## Exercise brief
An exact copy of all the data below is needed, without its pictures.

## Collection entries
□ □ □ □ □ □ □

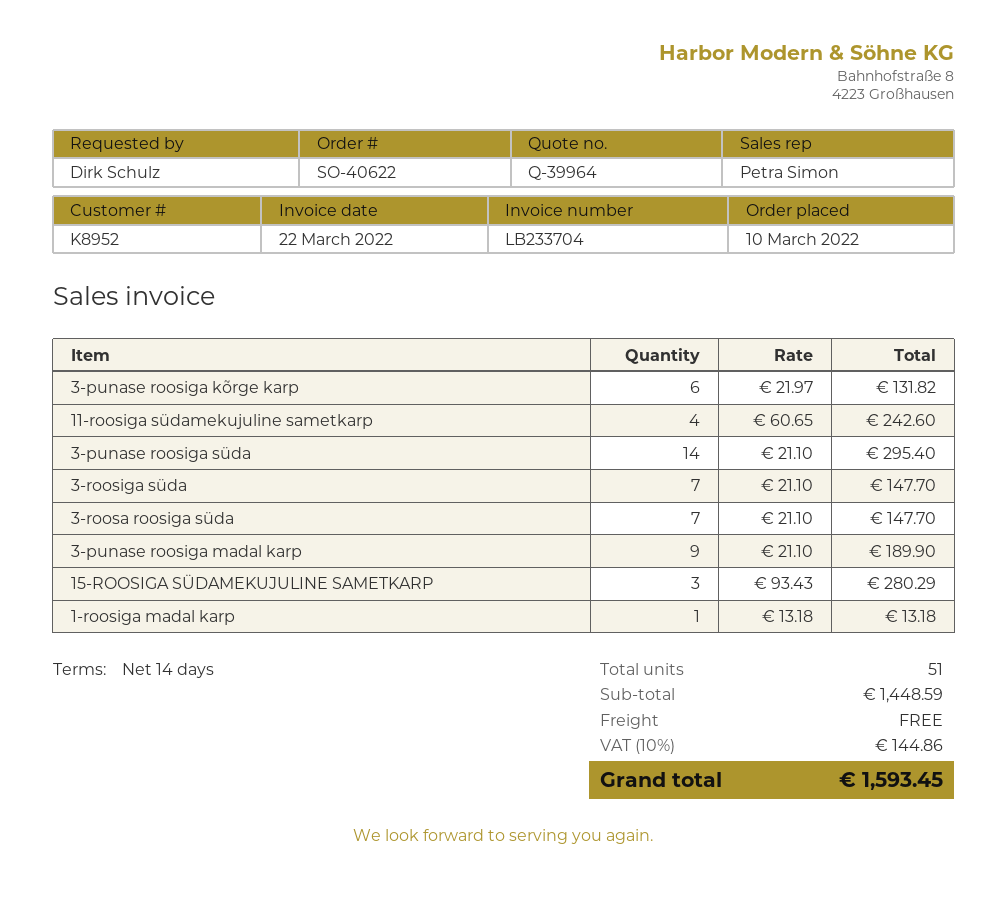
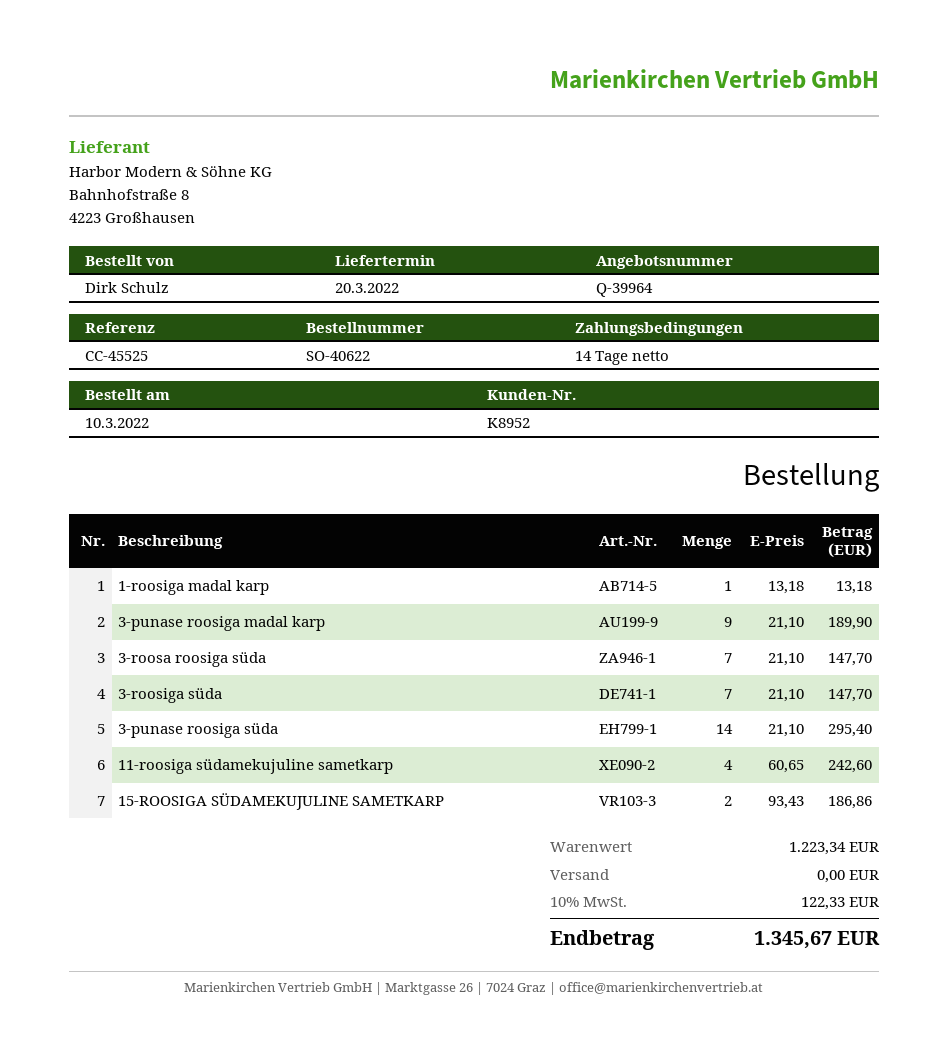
3-punase roosiga kõrge karp: 6 x 21.97 = 131.82 -> none
15-ROOSIGA SÜDAMEKUJULINE SAMETKARP: 3 x 93.43 = 280.29 -> 2 x 93.43 = 186.86
subtotal: 1448.59 -> 1223.34
tax: 10% = 144.86 -> 10% = 122.33
total: 1593.45 -> 1345.67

□ □ □ □ □ □ □

## Your solution
3-punase roosiga kõrge karp: 6 x 21.97 = 131.82 -> none
15-ROOSIGA SÜDAMEKUJULINE SAMETKARP: 3 x 93.43 = 280.29 -> 2 x 93.43 = 186.86
subtotal: 1448.59 -> 1223.34
tax: 10% = 144.86 -> 10% = 122.33
total: 1593.45 -> 1345.67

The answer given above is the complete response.